- Theatrical release poster
- Directed by: Jack Fessenden
- Written by: Jack Fessenden
- Produced by: James Felix McKenney; Chris Ingvordsen; Adam Scherr; Larry Fessenden;
- Starring: Motell Gyn Foster; Alex Hurt; Cody Kostro; Angus O'Brien; Alex Breaux; Andi Matichak; James LeGros;
- Cinematography: Collin Brazie
- Edited by: Jack Fessenden
- Music by: Jack Fessenden
- Production companies: Glass Eye Pix; Nous Entertainment;
- Distributed by: Samuel Goldwyn Films
- Release dates: September 17, 2021 (Oldenburg); May 13, 2022 (United States);
- Running time: 95 minutes
- Country: United States
- Language: English

= Foxhole (film) =

2021 American film by Jack Fessenden

Foxhole is a 2021 American war drama film written and directed by Jack Fessenden and starring James LeGros and Andi Matichak.

==Plot==

The story consists of scenes from three different wars involving the same US soldiers facing moral dilemma.

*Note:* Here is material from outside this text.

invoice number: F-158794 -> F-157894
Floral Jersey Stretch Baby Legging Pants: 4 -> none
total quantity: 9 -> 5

Morton (Alex Hurt) and his Union detachment defend a foxhole in a fog-shrouded American Civil War battlefield, when a bleeding Jackson (Motell Gyn Foster) of the 3rd Mississippi Infantry stumbles toward them. The white soldiers debate how to help their black comrade, who needs a surgeon but probably won't get treatment at the field hospital. Jackson warns them about an impending attack by three Confederate regiments, which could get them court martialed for abandoning their post if they take him in on a stretcher.

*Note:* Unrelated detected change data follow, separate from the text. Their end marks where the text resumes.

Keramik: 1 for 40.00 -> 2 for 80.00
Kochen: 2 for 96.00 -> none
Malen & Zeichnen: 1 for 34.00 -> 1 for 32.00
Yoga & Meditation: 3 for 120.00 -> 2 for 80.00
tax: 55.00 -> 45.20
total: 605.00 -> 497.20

In darkness, a German soldier runs into a horse on a World War I battlefield. Corporal Morton’s detachment tries to lay barbed-wire obstacles to close a breach but constantly comes under fire. They find the German in their foxhole and take him prisoner, then debate whether to bring him in for questioning or execute him so they can complete their mission before first light. The German scout warns of an impending attack on the gap in the wire. A panicked Morton tries to shoot him, but the others stop the execution. The noise gives away their position, and a bullet kills Morton. The German takes the chance to escape.

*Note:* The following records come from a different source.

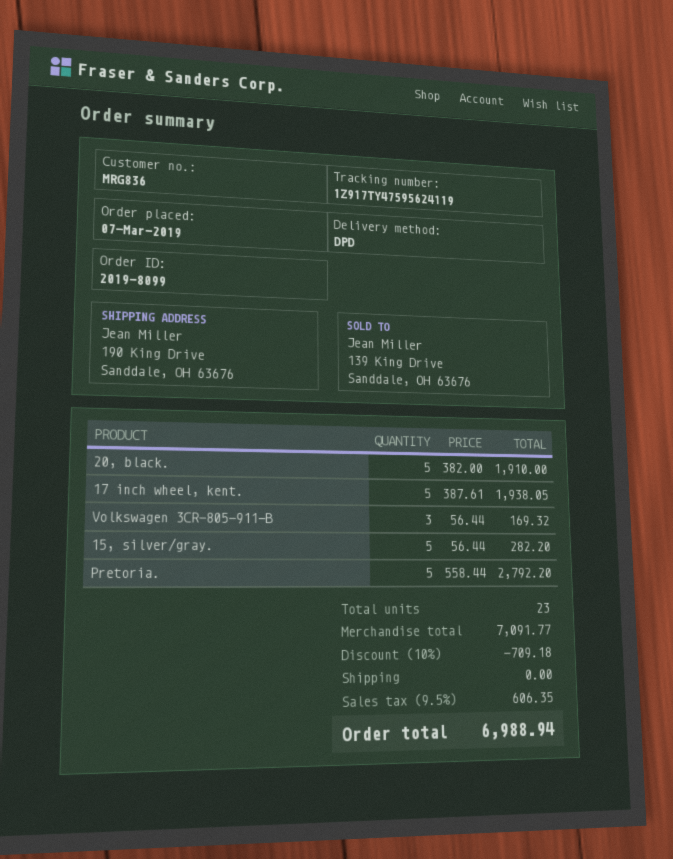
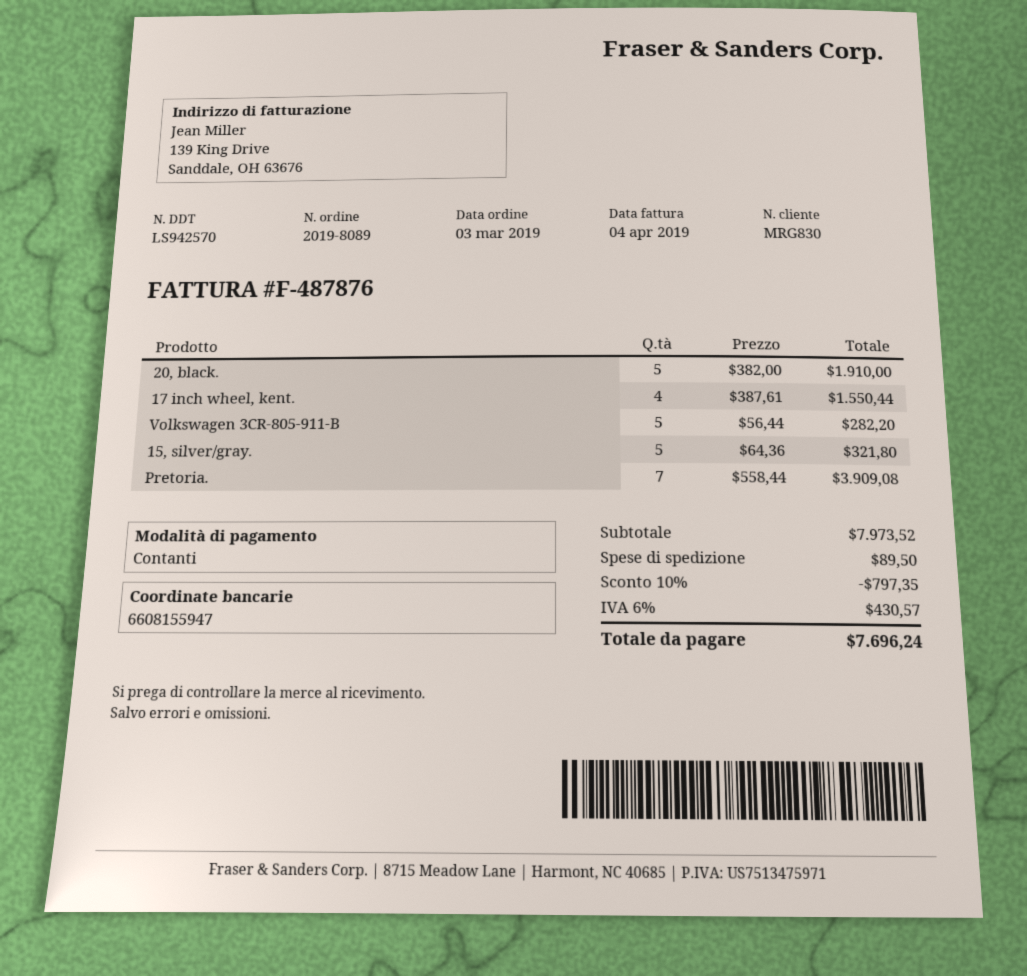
order number: 2019-8099 -> 2019-8089
order date: 2019-03-07 -> 2019-03-03
customer number: MRG836 -> MRG830
17 inch wheel, kent.: 5 x 387.61 = 1938.05 -> 4 x 387.61 = 1550.44
Volkswagen 3CR-805-911-B: 3 x 56.44 = 169.32 -> 5 x 56.44 = 282.20
15, silver/gray.: 5 x 56.44 = 282.20 -> 5 x 64.36 = 321.80
Pretoria.: 5 x 558.44 = 2792.20 -> 7 x 558.44 = 3909.08
subtotal: 7091.77 -> 7973.52
discount: 10% = 709.18 -> 10% = 797.35
shipping: 0.00 -> 89.50
tax: 9.5% = 606.35 -> 6% = 430.57
total: 6988.94 -> 7696.24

In the last scene, a US Marine detachment rides through the desert in an armored Humvee equipped with a .50 caliber machine gun. When a malfunctioning CD-player distracts the driver Gale (Andi Matichak), the Humvee hits an improvised explosive device. The explosion disables the truck and severely injures Wilson (James Le Gros) 50 km from the base. In a subsequent attack, they kill an enemy carrying a rocket-propelled grenade launcher. Exposed in the flat desert, Gale volunteers to join Sergeant Jackson in retrieving the launcher before its grenade can kill them all. A sniper shoots the rocket. The shrapnel injures Gale, but she and Sarge make it back to the Humvee. He orders everyone to stay put and wait for rescue, but changes his mind by nightfall. After some preparations, they make a run for it at first light.

==Cast==
- Motell Gyn Foster as Jackson
- Cody Kostro as Clark
- Angus O'Brien as Conrad
- Alex Hurt as Morton
- Alex Breaux as the German
- Asa Spurlock as Confederate Soldier
- James LeGros as Wilson
- Andi Matichak as Gale

==Production==
Principal photography lasted sixteen days. Filming wrapped in New York in August 2019.

==Release==
In November 2021, it was announced that Samuel Goldwyn Films acquired North American distribution rights to the film, which premiered at the 2021 Oldenburg International Film Festival.

==Reception==
The film has a 67% rating on Rotten Tomatoes based on twelve reviews.

John DeFore of The Hollywood Reporter gave the film a positive review, calling it "a movie that almost entirely rises to the height of its ambitions."

Marya E. Gates of RogerEbert.com awarded the film three stars.